D. decreased excitability of neurons in the CNS d/t glutamate activation of NMDA-R
B. Increased excitability of neurons in the CNS d/t glutamate activation of NMDA-R
What opioid can be a cause of hyperalgesia?
A. hydromorphone
B. sufentanil
C. morphine
D. remifentanil
D. remifentanil - should never be used without ketamine
Differentiate Hyperalgesia and Allodynia.
In chart form.
What is the hallmark negative symptom of neuropathic pain?
A. burning
B. deep, dull ache
C. numbness
D. sharp
E. shooting
C. numbness
All others listed are positive signs of neuropathic pain
Gastric acid secretion ____ (decreases or increases) as we age thus ____ (decreases or increases) gastric pH.
decreases; increases
Answer this with increases or decreases
With normal aging, what happens to a patient’s:
muscle and fat mass?
proportion of body fat?
total body water?
albumin?
muscle and fat mass: decreases
proportion of body fat: increases
total body water: decreases (crucial for water soluble drugs)
albumin: decreases (crucial for protein bound drugs)
Answer this with increases or decreases
With the aging patient, what occurs to their:
hepatic blood flow?
liver mass and metabolic activity?
hepatic blood flow: decreases
liver mass and metabolic activity: decreases
this is important b/c our liver converts substances believed to be harmful into a form that can easily be eliminated.
so maybe more harmful substances floating around longer in an aging patient
Which of the following is the most important renal change that occurs with aging?
A. decreased blood flow
B. decreased kidney mass
C. decreased GFR
D. decreased functioning nephrons
C. decreased GFR
T/F: Opioid and non-opioid analgesics both have a ceiling effect.
False.
Opioids DO NOT have a ceiling effect (reason why we can just keep giving more and more)
Non-opioids DO have a ceiling effect (increase in dose only increases side effects, not analgesia)
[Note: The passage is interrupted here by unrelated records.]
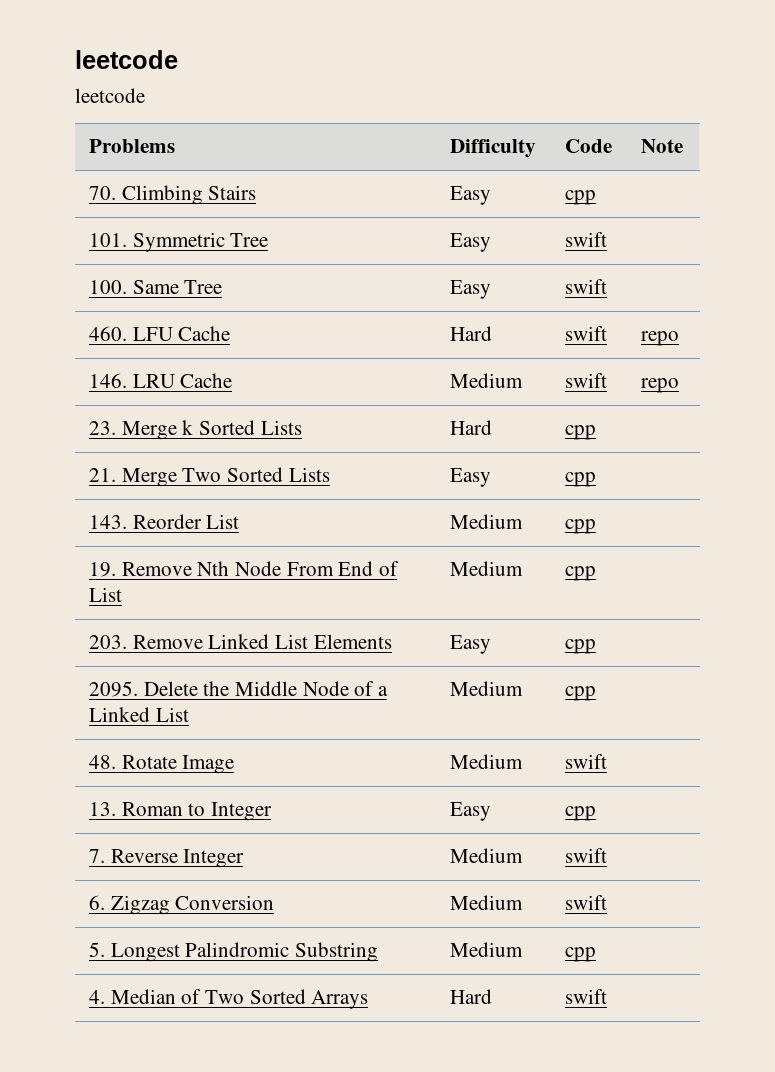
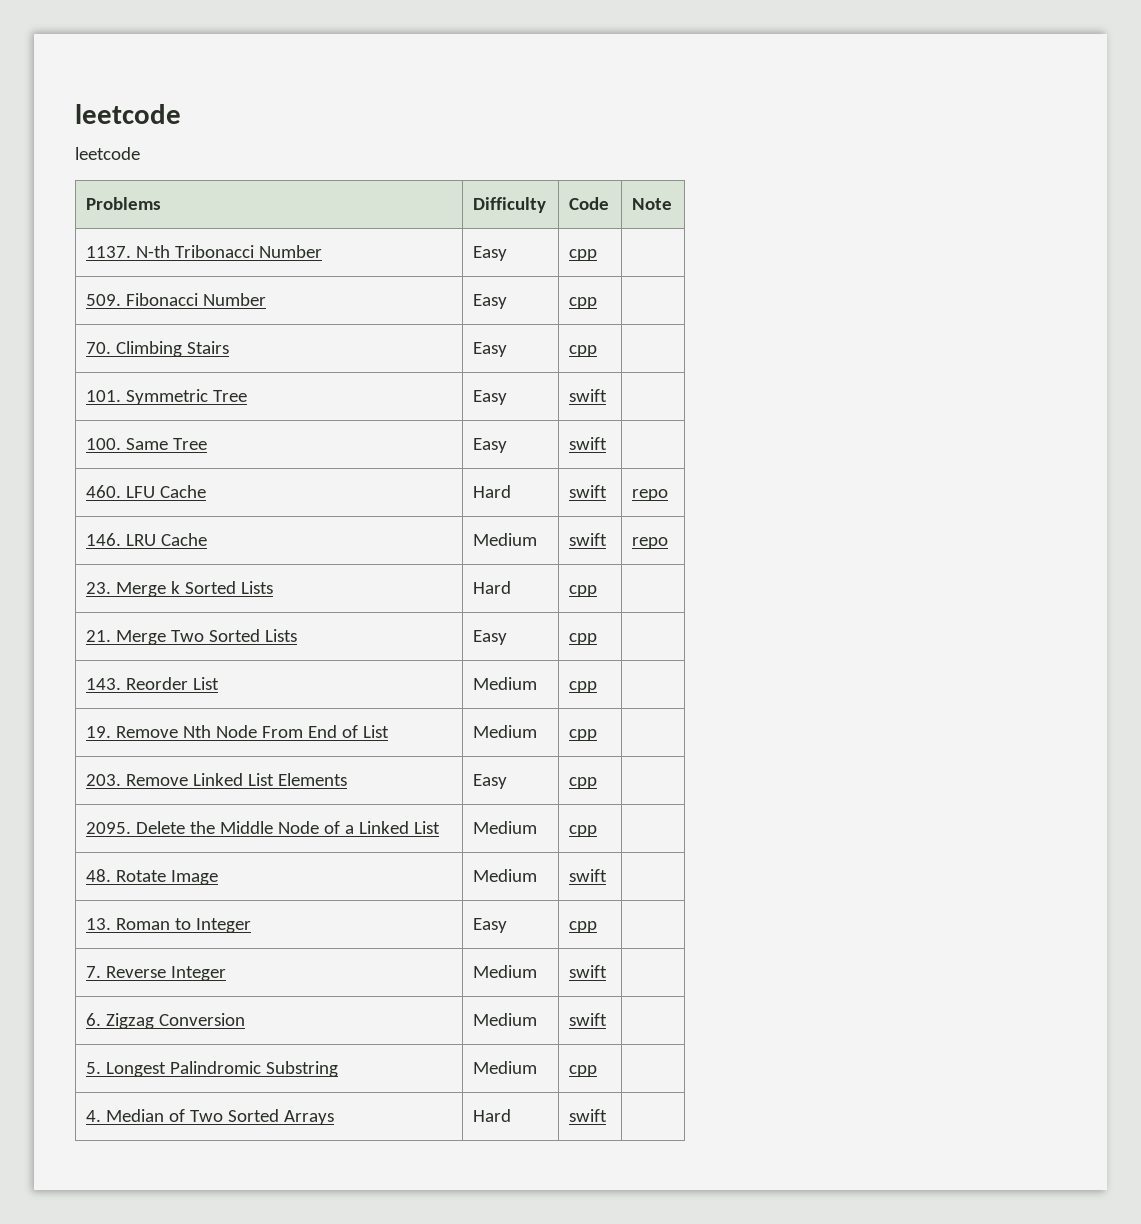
+ 1137. N-th Tribonacci Number | Easy | cpp |
+ 509. Fibonacci Number | Easy | cpp |

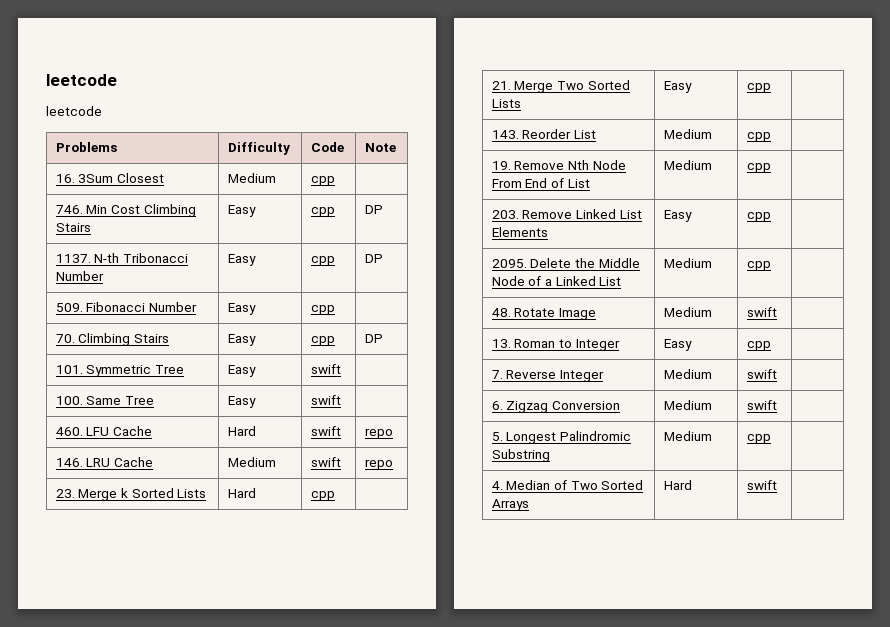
+ 16. 3Sum Closest | Medium | cpp |
+ 746. Min Cost Climbing Stairs | Easy | cpp | DP
- 1137. N-th Tribonacci Number | Easy | cpp |
+ 1137. N-th Tribonacci Number | Easy | cpp | DP
- 70. Climbing Stairs | Easy | cpp |
+ 70. Climbing Stairs | Easy | cpp | DP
The Mu opioid receptor is responsible for:
A. dysphoria
B. bradycardia
C. only analgesia
D. diuresis
B. bradycardia - this one is a differential from other receptors!!
but also responsible for:
analgesia, resp dep, euphoria, reduced GI motility
The kappa opioid receptor is responsible for: select all that apply.
A. dysphoria
B. constipation
C. urinary retention
D. miosis
A. dysphoria
D. miosis
as well as:
analgesia, psychosis, delusion/delirium, resp dep
What opioid receptor causes only analgesia when bound by an agonist?
Delta
What drug is described by the following organic structure:
Substitution of methyl group for hydroxyl group on #3 carbon of morphine molecule.
A. tramadol
B. hydromorphone
C. codeine
D. hydrocodone
C. Codeine
____ is more reliably absorbed orally than morphine.
A. tramadol
B. codeine
C. hydromorphone
D. methadone
B. Codeine
Children less than 12 lack maturity of enzyme to metabolize which drug?
A. codeine
B. morphine
C. oxycodoone
D. fentanyl
A. Codeine - can experience side effects without the analgesia :/
What two CYPs metabolize codeine?
CYP2D6 → morphine (10% of admin dose)
CYP3A4 → norcodeine (remainder becomes this which is inactive)
Codeine metabolism is variable due to more than 50 polymorphisms resulting in analgesic variability.
About what % of the population is resistant to codeine’s analgesic effect?
10%
What is the adult dose and max for codeine?
15 - 60 mg q4h
max: 360mg per day
What is the pediatric dose and max of codeine?
0.5 - 1 mg/kg/dose
60mg max per day
60mg of codeine (max analgesia) is equivalent to how much aspirin?
650mg
What drug is described by the following?
“Synthetic 4-phenylpiperidine analogue of morphine and codeine which is composed of a racemic mixture of two enantiomers + and – “
A. methadone
B. oxycodone
C. hydromorphone
D. tramadol
D. Tramadol
The (+) enantiomer of tramadol is a centrally acting opioid agonist with moderate affinity at ____ receptors.
A. delta
B. mu
C. kappa
D. serotonin
B. mu = moderate affinity
kappa and delta = weak affinity
ALSO: (+) enantiomer opposes serotonin reuptake!
The (-) entantiomer of tramadol inhibits ____ reuptake and stimulates ____ receptors.
A. serotonin; beta
B. serotonin; alpha1
C. norepinephrine; alpha1
D. norepinephrine; alpha2
E. norepinephrine; beta1&2
D. norepinephrine; alpha2
The (-) entantiomer of tramadol inhibits norepinephrine reuptake and stimulates alpha2 receptors.